• [What to work on]:
Below are the records; copy each line in which "rows" occurs.

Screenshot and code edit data
>>>
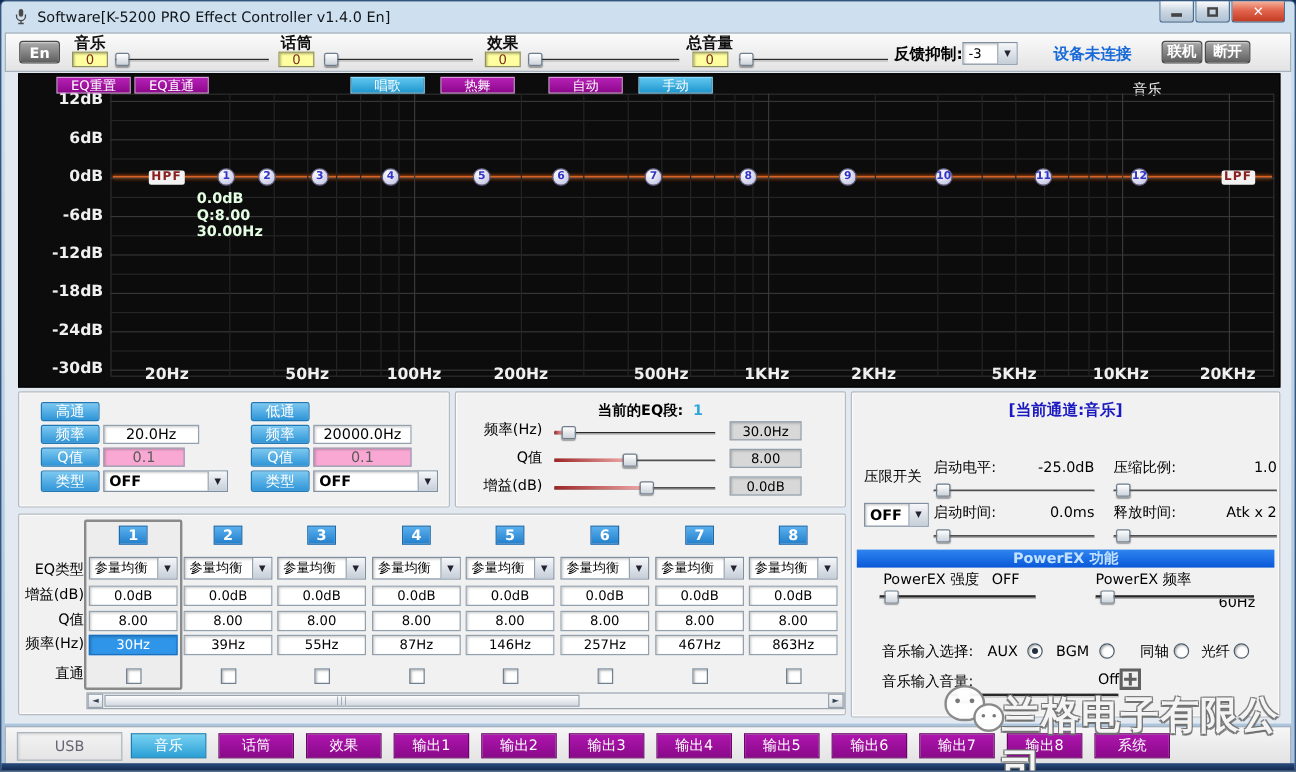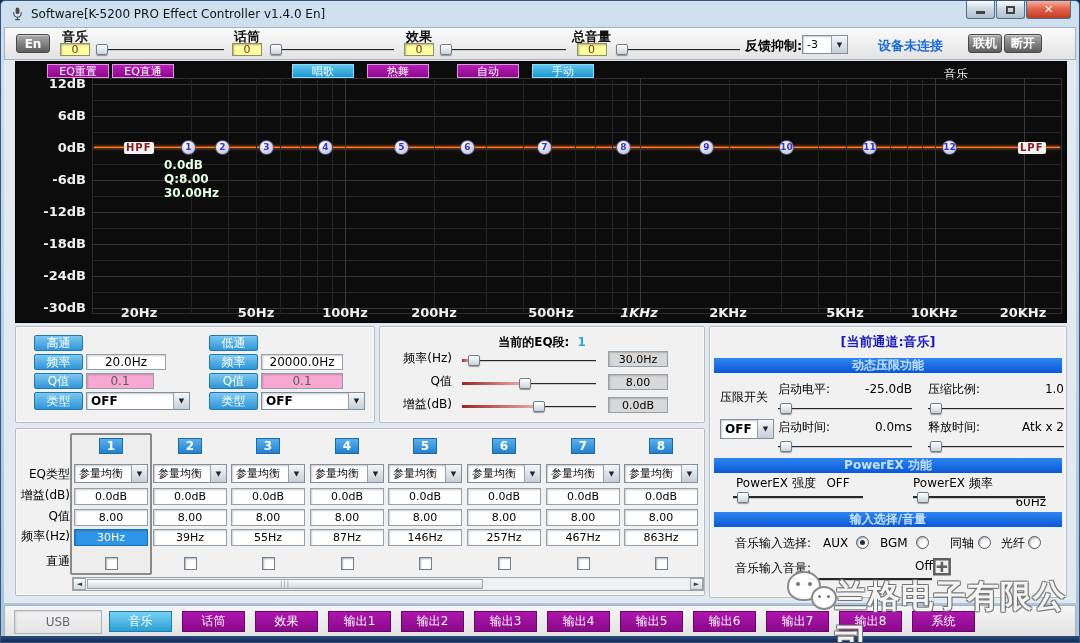--- a/index.html
+++ b/index.html
@@ -229,21 +229,21 @@
       <div class="ytick" style="top: 110px;">-6dB</div>
       <div class="ytick" style="top: 142px;">-12dB</div>
       <div class="ytick" style="top: 174px;">-18dB</div>
       <div class="ytick" style="top: 206px;">-24dB</div>
       <div class="ytick" style="top: 238px;">-30dB</div>
       <div class="xtick" style="left: 123px;">20Hz</div>
       <div class="xtick" style="left: 240px;">50Hz</div>
       <div class="xtick" style="left: 329px;">100Hz</div>
       <div class="xtick" style="left: 418px;">200Hz</div>
       <div class="xtick" style="left: 535px;">500Hz</div>
-      <div class="xtick" style="left: 623px; font-style: italic;">1KHz</div>
+      <div class="xtick" style="left: 623px;">1KHz</div>
       <div class="xtick" style="left: 712px;">2KHz</div>
       <div class="xtick" style="left: 829px;">5KHz</div>
       <div class="xtick" style="left: 918px;">10KHz</div>
       <div class="xtick" style="left: 1007px;">20KHz</div>
       <div class="pt" style="left: 165px;">1</div>
       <div class="pt" style="left: 199px;">2</div>
       <div class="pt" style="left: 243px;">3</div>
       <div class="pt" style="left: 302px;">4</div>
       <div class="pt" style="left: 378px;">5</div>
       <div class="pt" style="left: 444px;">6</div>
@@ -300,32 +300,30 @@
       <div class="slider" style="left: 82px; top: 73px; width: 134px;">
         <div class="track"></div>
         <div class="fill" style="width: 78px;"></div>
         <div class="thumb" style="left: 71px;"></div>
       </div>
       <div class="vbox dgray" style="left: 228px; top: 70px; width: 60px; height: 16px; font-size: 11px;">0.0dB</div>
     </div>
 
   <div class="panel" style="left:708px;top:325px;width:358px;height:272px;" id="chpanel">
     <div class="ch-title">[当前通道:音乐]</div>
-    <div class="bar" style="top:31px;">动态压限功能</div>
     <span class="lbl" style="left:10px;top:64px;">压限开关</span>
     <div class="dd" style="left:10px;top:92px;width:54px;height:20px;">
       <span class="val bold">OFF</span>
       <span class="btn">▼</span>
     </div>
     <div class="bar" style="top:131px;">PowerEX 功能</div>
     <span class="lbl" style="left:26px;top:150px;">PowerEX 强度</span>
     <span class="lbl" style="left:108px;top:150px;width:40px;text-align:center;">OFF</span>
     <span class="lbl" style="left:203px;top:150px;">PowerEX 频率</span>
     <span class="lbl" style="left:296px;top:150px;width:40px;text-align:right;margin-top:19px;">60Hz</span>
-    <div class="bar" style="top:185px;">输入选择/音量</div>
     <span class="lbl" style="left:25px;top:210px;">音乐输入选择:</span>
     <span class="lbl" style="left:25px;top:235px;">音乐输入音量:</span>
     <span class="lbl" style="left:205px;top:233px;">Off</span>
   <div class="lbl" style="left: 68px; top: 56px;">启动电平:</div>
       <div class="lbl" style="left: 68px; top: 56px; width: 134px; text-align: right;">-25.0dB</div>
       <div class="slider" style="left: 68px; top: 75px; width: 134px;">
         <div class="track"></div>
         <div class="thumb" style="left: 2px;"></div>
       </div>
       <div class="lbl" style="left: 218px; top: 56px;">压缩比例:</div>

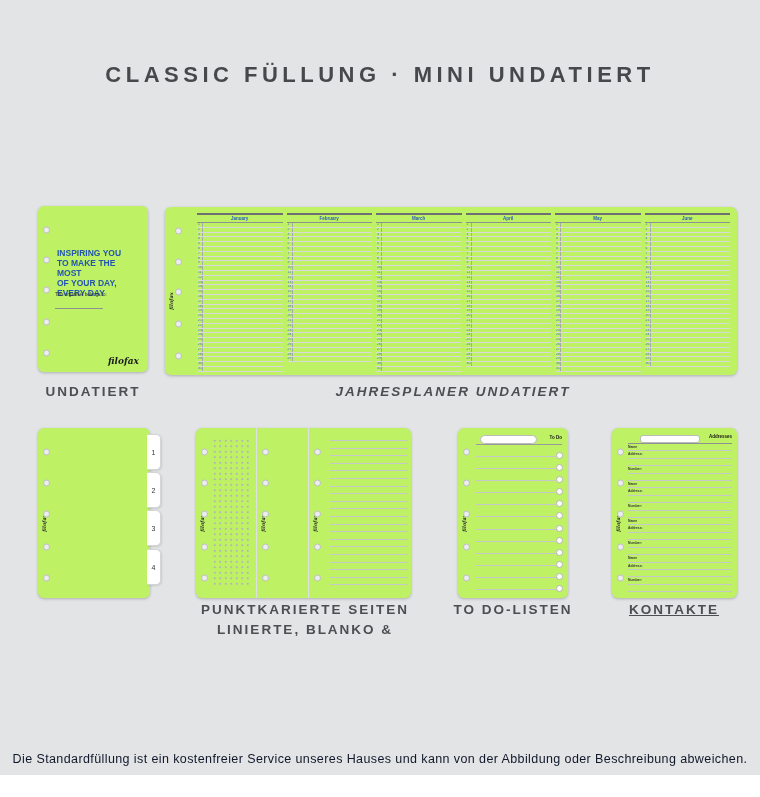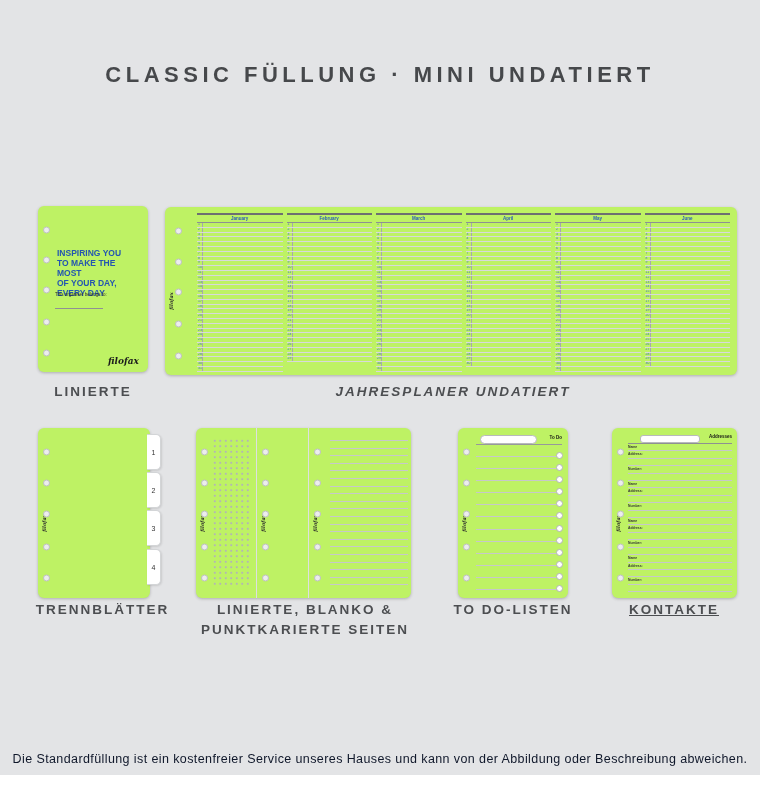--- a/index.html
+++ b/index.html
@@ -117,21 +117,21 @@
 EVERY DAY</div>
     <div class="dk-belongs">This organiser belongs to:</div>
     <div class="dk-line"></div>
     <div class="dk-logo">filofax</div>
   <i class="hole" style="top: 14.4%;"></i>
       <i class="hole" style="top: 32.5%;"></i>
       <i class="hole" style="top: 50.6%;"></i>
       <i class="hole" style="top: 69.9%;"></i>
       <i class="hole" style="top: 88.5%;"></i>
     </div>
-  <div class="itemlabel lbl-deckblatt">LINIERTE</div>
+  <div class="itemlabel lbl-deckblatt">UNDATIERT</div>
 
   <div class="page planner">
     <span class="vlogo">filofax</span>
     <div class="pl-months">
         <div class="month">
           <div class="month-header">January</div>
           <div class="month-rows">
             <div class="mrow">
               <span class="dnum">1</span>
             </div>
@@ -721,21 +721,20 @@
         <div class="tab">2</div>
         <div class="tab">3</div>
         <div class="tab">4</div>
       </div>
   <i class="hole" style="top: 14.4%;"></i>
       <i class="hole" style="top: 32.5%;"></i>
       <i class="hole" style="top: 50.6%;"></i>
       <i class="hole" style="top: 69.9%;"></i>
       <i class="hole" style="top: 88.5%;"></i>
     </div>
-  <div class="itemlabel lbl-dividers">TRENNBLÄTTER</div>
 
   <div class="page sheets">
     <div class="sheet sheet-dotted">
       <span class="vlogo">filofax</span>
       <div class="dotgrid"></div>
     <i class="hole" style="top: 14.4%;"></i>
         <i class="hole" style="top: 32.5%;"></i>
         <i class="hole" style="top: 50.6%;"></i>
         <i class="hole" style="top: 69.9%;"></i>
         <i class="hole" style="top: 88.5%;"></i>
@@ -752,22 +751,22 @@
       <span class="vlogo">filofax</span>
       <div class="ruled"></div>
     <i class="hole" style="top: 14.4%;"></i>
         <i class="hole" style="top: 32.5%;"></i>
         <i class="hole" style="top: 50.6%;"></i>
         <i class="hole" style="top: 69.9%;"></i>
         <i class="hole" style="top: 88.5%;"></i>
       </div>
   </div>
   <div class="itemlabel lbl-sheets">
+    <div>PUNKTKARIERTE SEITEN</div>
     <div>LINIERTE, BLANKO &amp;</div>
-    <div>PUNKTKARIERTE SEITEN</div>
   </div>
 
   <div class="page todo">
     <span class="vlogo">filofax</span>
     <div class="pill"></div>
     <div class="page-headline">To Do</div>
     <div class="todo-hline"></div>
     <div class="todo-rows">
         <div class="trow">
           <i class="tcircle"></i>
<<<
• [Answer to this task]:
           <div class="month-rows">
     <div class="todo-rows">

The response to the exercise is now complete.